Give the records again in full, exactly as they are.

»»

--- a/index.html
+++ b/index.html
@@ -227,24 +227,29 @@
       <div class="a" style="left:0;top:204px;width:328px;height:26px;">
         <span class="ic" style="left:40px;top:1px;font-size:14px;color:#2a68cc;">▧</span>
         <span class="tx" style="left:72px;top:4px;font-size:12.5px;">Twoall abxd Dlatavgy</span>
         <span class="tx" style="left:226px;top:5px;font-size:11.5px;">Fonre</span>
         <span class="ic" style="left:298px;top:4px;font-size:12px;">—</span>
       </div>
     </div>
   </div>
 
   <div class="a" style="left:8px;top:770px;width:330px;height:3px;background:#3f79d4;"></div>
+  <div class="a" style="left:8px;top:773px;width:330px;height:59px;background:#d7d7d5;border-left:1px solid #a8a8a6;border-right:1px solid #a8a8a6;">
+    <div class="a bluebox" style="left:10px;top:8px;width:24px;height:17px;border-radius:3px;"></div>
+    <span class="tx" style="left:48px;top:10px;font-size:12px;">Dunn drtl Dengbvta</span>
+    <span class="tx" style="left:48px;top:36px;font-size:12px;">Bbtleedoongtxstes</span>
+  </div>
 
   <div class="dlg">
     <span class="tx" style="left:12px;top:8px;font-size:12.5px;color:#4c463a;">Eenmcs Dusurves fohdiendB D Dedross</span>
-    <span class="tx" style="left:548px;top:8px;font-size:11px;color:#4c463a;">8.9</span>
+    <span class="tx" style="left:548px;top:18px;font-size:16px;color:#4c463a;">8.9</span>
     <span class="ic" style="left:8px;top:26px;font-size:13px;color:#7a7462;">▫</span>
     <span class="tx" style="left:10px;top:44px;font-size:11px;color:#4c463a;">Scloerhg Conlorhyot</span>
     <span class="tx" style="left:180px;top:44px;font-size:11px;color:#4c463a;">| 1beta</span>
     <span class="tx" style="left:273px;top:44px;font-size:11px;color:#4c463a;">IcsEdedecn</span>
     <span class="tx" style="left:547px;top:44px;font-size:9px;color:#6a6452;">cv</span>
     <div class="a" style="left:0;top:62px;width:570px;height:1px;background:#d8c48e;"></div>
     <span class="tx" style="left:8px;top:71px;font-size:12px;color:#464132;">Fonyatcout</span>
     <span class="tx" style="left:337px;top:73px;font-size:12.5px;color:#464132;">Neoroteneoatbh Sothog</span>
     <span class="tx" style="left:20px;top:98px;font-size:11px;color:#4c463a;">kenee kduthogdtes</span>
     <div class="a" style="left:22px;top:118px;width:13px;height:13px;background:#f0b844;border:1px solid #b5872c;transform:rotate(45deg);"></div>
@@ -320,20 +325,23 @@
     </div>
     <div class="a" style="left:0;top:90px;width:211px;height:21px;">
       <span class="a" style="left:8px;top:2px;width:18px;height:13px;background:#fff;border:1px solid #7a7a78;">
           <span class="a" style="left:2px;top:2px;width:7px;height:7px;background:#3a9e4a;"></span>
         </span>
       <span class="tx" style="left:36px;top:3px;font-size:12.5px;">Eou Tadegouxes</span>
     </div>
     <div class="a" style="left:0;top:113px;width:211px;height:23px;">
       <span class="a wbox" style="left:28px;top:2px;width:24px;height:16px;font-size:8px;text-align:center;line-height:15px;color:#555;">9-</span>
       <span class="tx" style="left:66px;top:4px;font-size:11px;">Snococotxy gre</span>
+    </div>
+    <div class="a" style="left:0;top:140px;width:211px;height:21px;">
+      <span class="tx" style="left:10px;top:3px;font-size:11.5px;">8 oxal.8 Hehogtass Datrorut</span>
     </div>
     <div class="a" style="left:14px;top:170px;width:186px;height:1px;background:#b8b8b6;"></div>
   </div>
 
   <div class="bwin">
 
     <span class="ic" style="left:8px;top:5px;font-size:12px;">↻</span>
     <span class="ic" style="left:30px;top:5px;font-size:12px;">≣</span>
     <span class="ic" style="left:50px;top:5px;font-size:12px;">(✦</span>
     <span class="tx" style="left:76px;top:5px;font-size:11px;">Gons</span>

««

**Solution for this problem**
--- a/index.html
+++ b/index.html
@@ -227,24 +227,29 @@
       <div class="a" style="left:0;top:204px;width:328px;height:26px;">
         <span class="ic" style="left:40px;top:1px;font-size:14px;color:#2a68cc;">▧</span>
         <span class="tx" style="left:72px;top:4px;font-size:12.5px;">Twoall abxd Dlatavgy</span>
         <span class="tx" style="left:226px;top:5px;font-size:11.5px;">Fonre</span>
         <span class="ic" style="left:298px;top:4px;font-size:12px;">—</span>
       </div>
     </div>
   </div>
 
   <div class="a" style="left:8px;top:770px;width:330px;height:3px;background:#3f79d4;"></div>
+  <div class="a" style="left:8px;top:773px;width:330px;height:59px;background:#d7d7d5;border-left:1px solid #a8a8a6;border-right:1px solid #a8a8a6;">
+    <div class="a bluebox" style="left:10px;top:8px;width:24px;height:17px;border-radius:3px;"></div>
+    <span class="tx" style="left:48px;top:10px;font-size:12px;">Dunn drtl Dengbvta</span>
+    <span class="tx" style="left:48px;top:36px;font-size:12px;">Bbtleedoongtxstes</span>
+  </div>
 
   <div class="dlg">
     <span class="tx" style="left:12px;top:8px;font-size:12.5px;color:#4c463a;">Eenmcs Dusurves fohdiendB D Dedross</span>
-    <span class="tx" style="left:548px;top:8px;font-size:11px;color:#4c463a;">8.9</span>
+    <span class="tx" style="left:548px;top:18px;font-size:16px;color:#4c463a;">8.9</span>
     <span class="ic" style="left:8px;top:26px;font-size:13px;color:#7a7462;">▫</span>
     <span class="tx" style="left:10px;top:44px;font-size:11px;color:#4c463a;">Scloerhg Conlorhyot</span>
     <span class="tx" style="left:180px;top:44px;font-size:11px;color:#4c463a;">| 1beta</span>
     <span class="tx" style="left:273px;top:44px;font-size:11px;color:#4c463a;">IcsEdedecn</span>
     <span class="tx" style="left:547px;top:44px;font-size:9px;color:#6a6452;">cv</span>
     <div class="a" style="left:0;top:62px;width:570px;height:1px;background:#d8c48e;"></div>
     <span class="tx" style="left:8px;top:71px;font-size:12px;color:#464132;">Fonyatcout</span>
     <span class="tx" style="left:337px;top:73px;font-size:12.5px;color:#464132;">Neoroteneoatbh Sothog</span>
     <span class="tx" style="left:20px;top:98px;font-size:11px;color:#4c463a;">kenee kduthogdtes</span>
     <div class="a" style="left:22px;top:118px;width:13px;height:13px;background:#f0b844;border:1px solid #b5872c;transform:rotate(45deg);"></div>
@@ -320,20 +325,23 @@
     </div>
     <div class="a" style="left:0;top:90px;width:211px;height:21px;">
       <span class="a" style="left:8px;top:2px;width:18px;height:13px;background:#fff;border:1px solid #7a7a78;">
           <span class="a" style="left:2px;top:2px;width:7px;height:7px;background:#3a9e4a;"></span>
         </span>
       <span class="tx" style="left:36px;top:3px;font-size:12.5px;">Eou Tadegouxes</span>
     </div>
     <div class="a" style="left:0;top:113px;width:211px;height:23px;">
       <span class="a wbox" style="left:28px;top:2px;width:24px;height:16px;font-size:8px;text-align:center;line-height:15px;color:#555;">9-</span>
       <span class="tx" style="left:66px;top:4px;font-size:11px;">Snococotxy gre</span>
+    </div>
+    <div class="a" style="left:0;top:140px;width:211px;height:21px;">
+      <span class="tx" style="left:10px;top:3px;font-size:11.5px;">8 oxal.8 Hehogtass Datrorut</span>
     </div>
     <div class="a" style="left:14px;top:170px;width:186px;height:1px;background:#b8b8b6;"></div>
   </div>
 
   <div class="bwin">
 
     <span class="ic" style="left:8px;top:5px;font-size:12px;">↻</span>
     <span class="ic" style="left:30px;top:5px;font-size:12px;">≣</span>
     <span class="ic" style="left:50px;top:5px;font-size:12px;">(✦</span>
     <span class="tx" style="left:76px;top:5px;font-size:11px;">Gons</span>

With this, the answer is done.